▸ **Instructions to follow**
A word-for-word copy of the records that follow is needed, with every picture omitted.

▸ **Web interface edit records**
Content starts

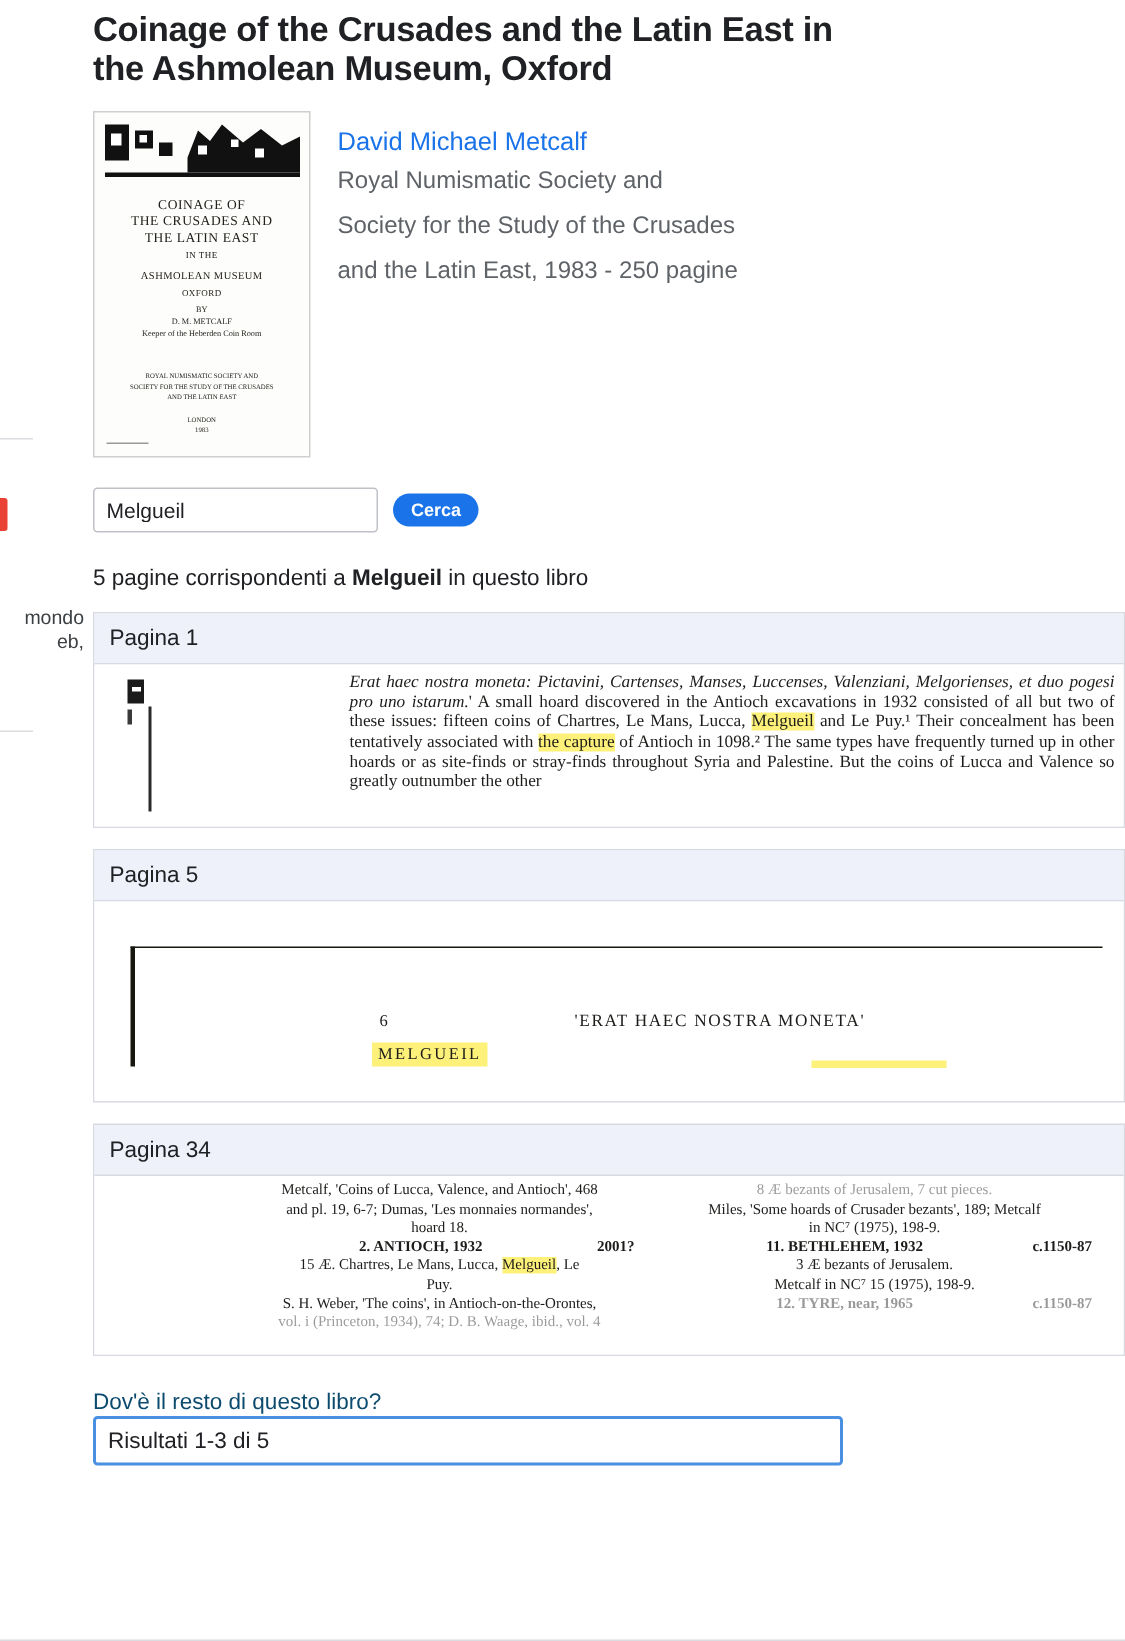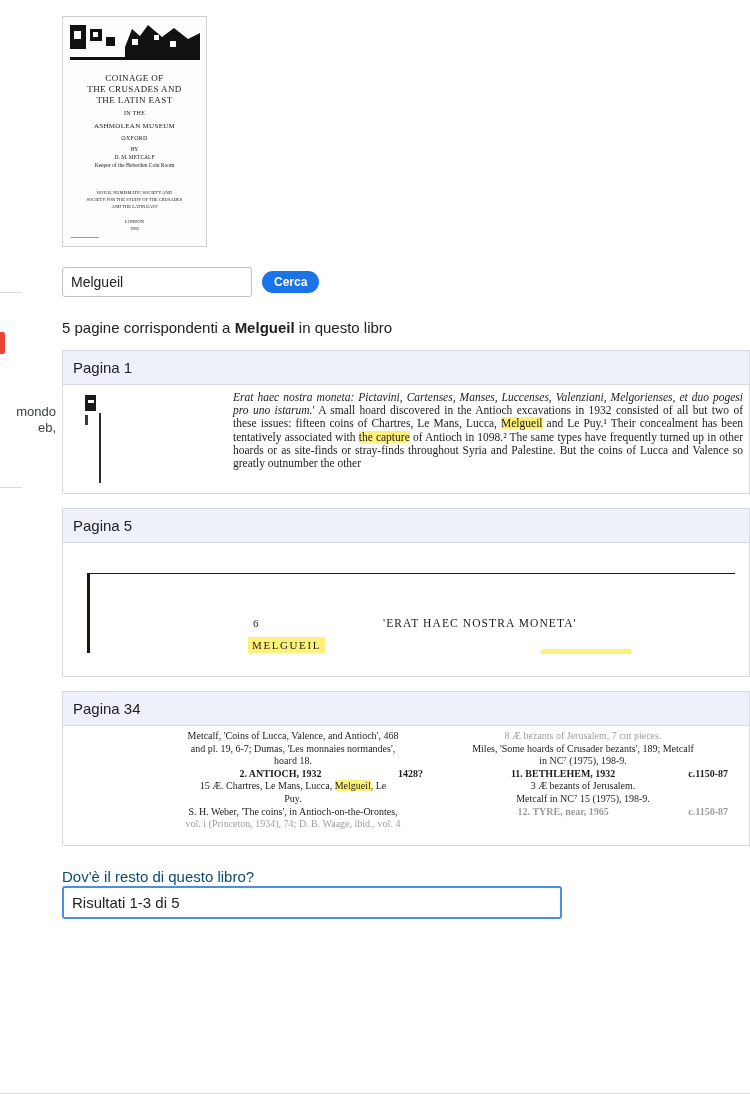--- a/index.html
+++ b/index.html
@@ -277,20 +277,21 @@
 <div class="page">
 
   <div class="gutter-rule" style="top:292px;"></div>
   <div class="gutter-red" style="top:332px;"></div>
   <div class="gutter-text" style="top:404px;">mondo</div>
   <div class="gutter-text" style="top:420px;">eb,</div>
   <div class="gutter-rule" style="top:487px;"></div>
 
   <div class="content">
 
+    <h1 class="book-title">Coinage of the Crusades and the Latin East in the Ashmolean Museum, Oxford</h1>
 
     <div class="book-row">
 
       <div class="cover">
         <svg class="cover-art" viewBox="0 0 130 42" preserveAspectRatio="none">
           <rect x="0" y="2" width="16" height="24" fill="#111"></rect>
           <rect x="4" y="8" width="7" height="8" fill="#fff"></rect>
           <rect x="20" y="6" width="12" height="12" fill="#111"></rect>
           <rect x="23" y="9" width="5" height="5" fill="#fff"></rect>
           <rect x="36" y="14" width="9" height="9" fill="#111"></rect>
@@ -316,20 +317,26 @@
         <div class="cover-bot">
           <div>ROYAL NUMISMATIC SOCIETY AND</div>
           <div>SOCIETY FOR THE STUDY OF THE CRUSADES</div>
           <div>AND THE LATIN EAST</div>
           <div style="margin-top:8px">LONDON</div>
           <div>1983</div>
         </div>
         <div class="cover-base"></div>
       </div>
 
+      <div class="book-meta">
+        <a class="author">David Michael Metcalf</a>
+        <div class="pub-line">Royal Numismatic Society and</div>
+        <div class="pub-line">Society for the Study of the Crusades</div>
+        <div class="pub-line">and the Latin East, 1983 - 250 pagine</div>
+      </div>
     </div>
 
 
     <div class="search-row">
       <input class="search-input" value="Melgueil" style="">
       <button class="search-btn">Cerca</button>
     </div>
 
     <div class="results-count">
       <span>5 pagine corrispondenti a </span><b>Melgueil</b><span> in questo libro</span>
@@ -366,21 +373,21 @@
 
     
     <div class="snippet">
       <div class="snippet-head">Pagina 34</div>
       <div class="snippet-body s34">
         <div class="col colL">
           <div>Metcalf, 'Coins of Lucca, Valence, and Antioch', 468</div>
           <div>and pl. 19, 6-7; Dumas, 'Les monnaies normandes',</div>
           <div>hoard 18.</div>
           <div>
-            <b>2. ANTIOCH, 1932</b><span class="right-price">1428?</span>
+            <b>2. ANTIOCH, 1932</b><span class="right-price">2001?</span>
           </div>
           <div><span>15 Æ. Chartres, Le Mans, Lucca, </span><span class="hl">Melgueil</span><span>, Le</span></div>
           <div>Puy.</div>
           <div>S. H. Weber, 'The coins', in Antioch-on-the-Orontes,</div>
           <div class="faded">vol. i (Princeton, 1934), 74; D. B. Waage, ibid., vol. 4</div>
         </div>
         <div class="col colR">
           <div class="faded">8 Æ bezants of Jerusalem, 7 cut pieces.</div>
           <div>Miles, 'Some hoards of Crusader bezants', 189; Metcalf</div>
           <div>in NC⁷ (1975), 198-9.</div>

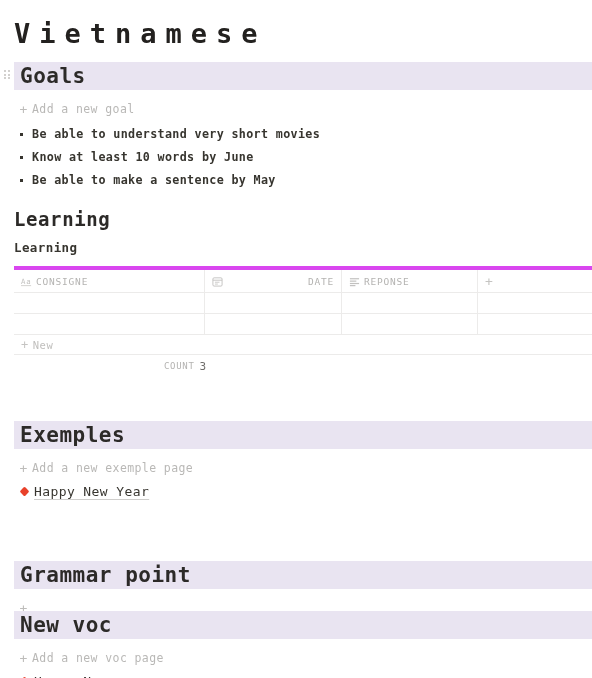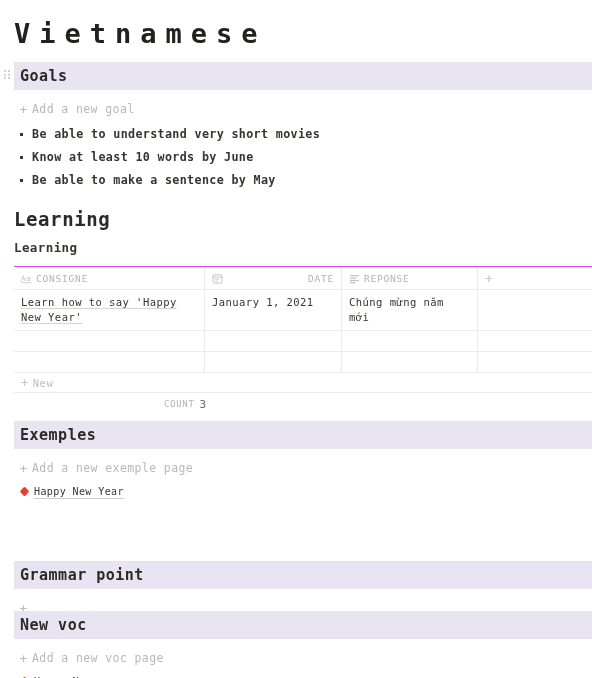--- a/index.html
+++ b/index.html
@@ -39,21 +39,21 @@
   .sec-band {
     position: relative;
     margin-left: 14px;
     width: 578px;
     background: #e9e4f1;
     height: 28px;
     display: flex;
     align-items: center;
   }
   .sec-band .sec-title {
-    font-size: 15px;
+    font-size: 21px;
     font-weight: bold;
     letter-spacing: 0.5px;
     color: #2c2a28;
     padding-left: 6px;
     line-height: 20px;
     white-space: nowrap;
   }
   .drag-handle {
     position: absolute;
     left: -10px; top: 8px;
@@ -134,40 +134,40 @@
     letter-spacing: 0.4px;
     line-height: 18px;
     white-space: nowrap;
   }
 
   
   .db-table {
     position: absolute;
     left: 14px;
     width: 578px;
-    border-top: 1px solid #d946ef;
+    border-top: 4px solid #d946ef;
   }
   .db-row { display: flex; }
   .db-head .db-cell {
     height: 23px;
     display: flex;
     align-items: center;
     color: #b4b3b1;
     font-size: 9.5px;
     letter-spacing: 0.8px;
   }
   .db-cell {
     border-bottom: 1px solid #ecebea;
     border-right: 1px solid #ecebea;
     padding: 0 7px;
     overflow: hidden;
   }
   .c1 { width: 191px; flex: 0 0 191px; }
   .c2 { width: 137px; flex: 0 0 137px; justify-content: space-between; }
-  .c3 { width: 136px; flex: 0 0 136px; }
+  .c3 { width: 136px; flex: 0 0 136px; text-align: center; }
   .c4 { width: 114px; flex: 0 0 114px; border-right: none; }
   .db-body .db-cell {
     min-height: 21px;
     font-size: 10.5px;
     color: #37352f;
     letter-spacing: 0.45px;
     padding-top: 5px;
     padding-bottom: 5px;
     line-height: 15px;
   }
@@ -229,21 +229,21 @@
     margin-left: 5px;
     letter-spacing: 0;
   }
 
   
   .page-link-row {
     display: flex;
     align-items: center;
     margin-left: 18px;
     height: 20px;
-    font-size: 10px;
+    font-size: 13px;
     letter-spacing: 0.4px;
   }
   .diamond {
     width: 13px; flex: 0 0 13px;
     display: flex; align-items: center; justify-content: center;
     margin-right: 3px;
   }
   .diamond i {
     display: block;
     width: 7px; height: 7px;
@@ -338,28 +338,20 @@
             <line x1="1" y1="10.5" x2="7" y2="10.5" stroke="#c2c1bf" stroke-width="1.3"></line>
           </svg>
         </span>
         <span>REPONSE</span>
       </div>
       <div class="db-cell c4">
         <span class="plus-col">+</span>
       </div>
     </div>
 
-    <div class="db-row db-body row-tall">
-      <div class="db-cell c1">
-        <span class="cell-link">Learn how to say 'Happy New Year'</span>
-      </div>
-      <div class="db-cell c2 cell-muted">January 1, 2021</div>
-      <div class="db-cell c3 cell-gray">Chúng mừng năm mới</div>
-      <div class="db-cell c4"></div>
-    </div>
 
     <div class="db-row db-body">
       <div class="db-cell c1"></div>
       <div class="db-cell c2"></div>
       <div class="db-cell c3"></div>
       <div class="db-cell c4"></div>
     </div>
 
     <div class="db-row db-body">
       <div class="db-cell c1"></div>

Content ends

▸ **Result for this exercise**
--- a/index.html
+++ b/index.html
@@ -277,20 +277,21 @@
 <div class="page">
 
   <div class="gutter-rule" style="top:292px;"></div>
   <div class="gutter-red" style="top:332px;"></div>
   <div class="gutter-text" style="top:404px;">mondo</div>
   <div class="gutter-text" style="top:420px;">eb,</div>
   <div class="gutter-rule" style="top:487px;"></div>
 
   <div class="content">
 
+    <h1 class="book-title">Coinage of the Crusades and the Latin East in the Ashmolean Museum, Oxford</h1>
 
     <div class="book-row">
 
       <div class="cover">
         <svg class="cover-art" viewBox="0 0 130 42" preserveAspectRatio="none">
           <rect x="0" y="2" width="16" height="24" fill="#111"></rect>
           <rect x="4" y="8" width="7" height="8" fill="#fff"></rect>
           <rect x="20" y="6" width="12" height="12" fill="#111"></rect>
           <rect x="23" y="9" width="5" height="5" fill="#fff"></rect>
           <rect x="36" y="14" width="9" height="9" fill="#111"></rect>
@@ -316,20 +317,26 @@
         <div class="cover-bot">
           <div>ROYAL NUMISMATIC SOCIETY AND</div>
           <div>SOCIETY FOR THE STUDY OF THE CRUSADES</div>
           <div>AND THE LATIN EAST</div>
           <div style="margin-top:8px">LONDON</div>
           <div>1983</div>
         </div>
         <div class="cover-base"></div>
       </div>
 
+      <div class="book-meta">
+        <a class="author">David Michael Metcalf</a>
+        <div class="pub-line">Royal Numismatic Society and</div>
+        <div class="pub-line">Society for the Study of the Crusades</div>
+        <div class="pub-line">and the Latin East, 1983 - 250 pagine</div>
+      </div>
     </div>
 
 
     <div class="search-row">
       <input class="search-input" value="Melgueil" style="">
       <button class="search-btn">Cerca</button>
     </div>
 
     <div class="results-count">
       <span>5 pagine corrispondenti a </span><b>Melgueil</b><span> in questo libro</span>
@@ -366,21 +373,21 @@
 
     
     <div class="snippet">
       <div class="snippet-head">Pagina 34</div>
       <div class="snippet-body s34">
         <div class="col colL">
           <div>Metcalf, 'Coins of Lucca, Valence, and Antioch', 468</div>
           <div>and pl. 19, 6-7; Dumas, 'Les monnaies normandes',</div>
           <div>hoard 18.</div>
           <div>
-            <b>2. ANTIOCH, 1932</b><span class="right-price">1428?</span>
+            <b>2. ANTIOCH, 1932</b><span class="right-price">2001?</span>
           </div>
           <div><span>15 Æ. Chartres, Le Mans, Lucca, </span><span class="hl">Melgueil</span><span>, Le</span></div>
           <div>Puy.</div>
           <div>S. H. Weber, 'The coins', in Antioch-on-the-Orontes,</div>
           <div class="faded">vol. i (Princeton, 1934), 74; D. B. Waage, ibid., vol. 4</div>
         </div>
         <div class="col colR">
           <div class="faded">8 Æ bezants of Jerusalem, 7 cut pieces.</div>
           <div>Miles, 'Some hoards of Crusader bezants', 189; Metcalf</div>
           <div>in NC⁷ (1975), 198-9.</div>

--- a/index.html
+++ b/index.html
@@ -39,21 +39,21 @@
   .sec-band {
     position: relative;
     margin-left: 14px;
     width: 578px;
     background: #e9e4f1;
     height: 28px;
     display: flex;
     align-items: center;
   }
   .sec-band .sec-title {
-    font-size: 15px;
+    font-size: 21px;
     font-weight: bold;
     letter-spacing: 0.5px;
     color: #2c2a28;
     padding-left: 6px;
     line-height: 20px;
     white-space: nowrap;
   }
   .drag-handle {
     position: absolute;
     left: -10px; top: 8px;
@@ -134,40 +134,40 @@
     letter-spacing: 0.4px;
     line-height: 18px;
     white-space: nowrap;
   }
 
   
   .db-table {
     position: absolute;
     left: 14px;
     width: 578px;
-    border-top: 1px solid #d946ef;
+    border-top: 4px solid #d946ef;
   }
   .db-row { display: flex; }
   .db-head .db-cell {
     height: 23px;
     display: flex;
     align-items: center;
     color: #b4b3b1;
     font-size: 9.5px;
     letter-spacing: 0.8px;
   }
   .db-cell {
     border-bottom: 1px solid #ecebea;
     border-right: 1px solid #ecebea;
     padding: 0 7px;
     overflow: hidden;
   }
   .c1 { width: 191px; flex: 0 0 191px; }
   .c2 { width: 137px; flex: 0 0 137px; justify-content: space-between; }
-  .c3 { width: 136px; flex: 0 0 136px; }
+  .c3 { width: 136px; flex: 0 0 136px; text-align: center; }
   .c4 { width: 114px; flex: 0 0 114px; border-right: none; }
   .db-body .db-cell {
     min-height: 21px;
     font-size: 10.5px;
     color: #37352f;
     letter-spacing: 0.45px;
     padding-top: 5px;
     padding-bottom: 5px;
     line-height: 15px;
   }
@@ -229,21 +229,21 @@
     margin-left: 5px;
     letter-spacing: 0;
   }
 
   
   .page-link-row {
     display: flex;
     align-items: center;
     margin-left: 18px;
     height: 20px;
-    font-size: 10px;
+    font-size: 13px;
     letter-spacing: 0.4px;
   }
   .diamond {
     width: 13px; flex: 0 0 13px;
     display: flex; align-items: center; justify-content: center;
     margin-right: 3px;
   }
   .diamond i {
     display: block;
     width: 7px; height: 7px;
@@ -338,28 +338,20 @@
             <line x1="1" y1="10.5" x2="7" y2="10.5" stroke="#c2c1bf" stroke-width="1.3"></line>
           </svg>
         </span>
         <span>REPONSE</span>
       </div>
       <div class="db-cell c4">
         <span class="plus-col">+</span>
       </div>
     </div>
 
-    <div class="db-row db-body row-tall">
-      <div class="db-cell c1">
-        <span class="cell-link">Learn how to say 'Happy New Year'</span>
-      </div>
-      <div class="db-cell c2 cell-muted">January 1, 2021</div>
-      <div class="db-cell c3 cell-gray">Chúng mừng năm mới</div>
-      <div class="db-cell c4"></div>
-    </div>
 
     <div class="db-row db-body">
       <div class="db-cell c1"></div>
       <div class="db-cell c2"></div>
       <div class="db-cell c3"></div>
       <div class="db-cell c4"></div>
     </div>
 
     <div class="db-row db-body">
       <div class="db-cell c1"></div>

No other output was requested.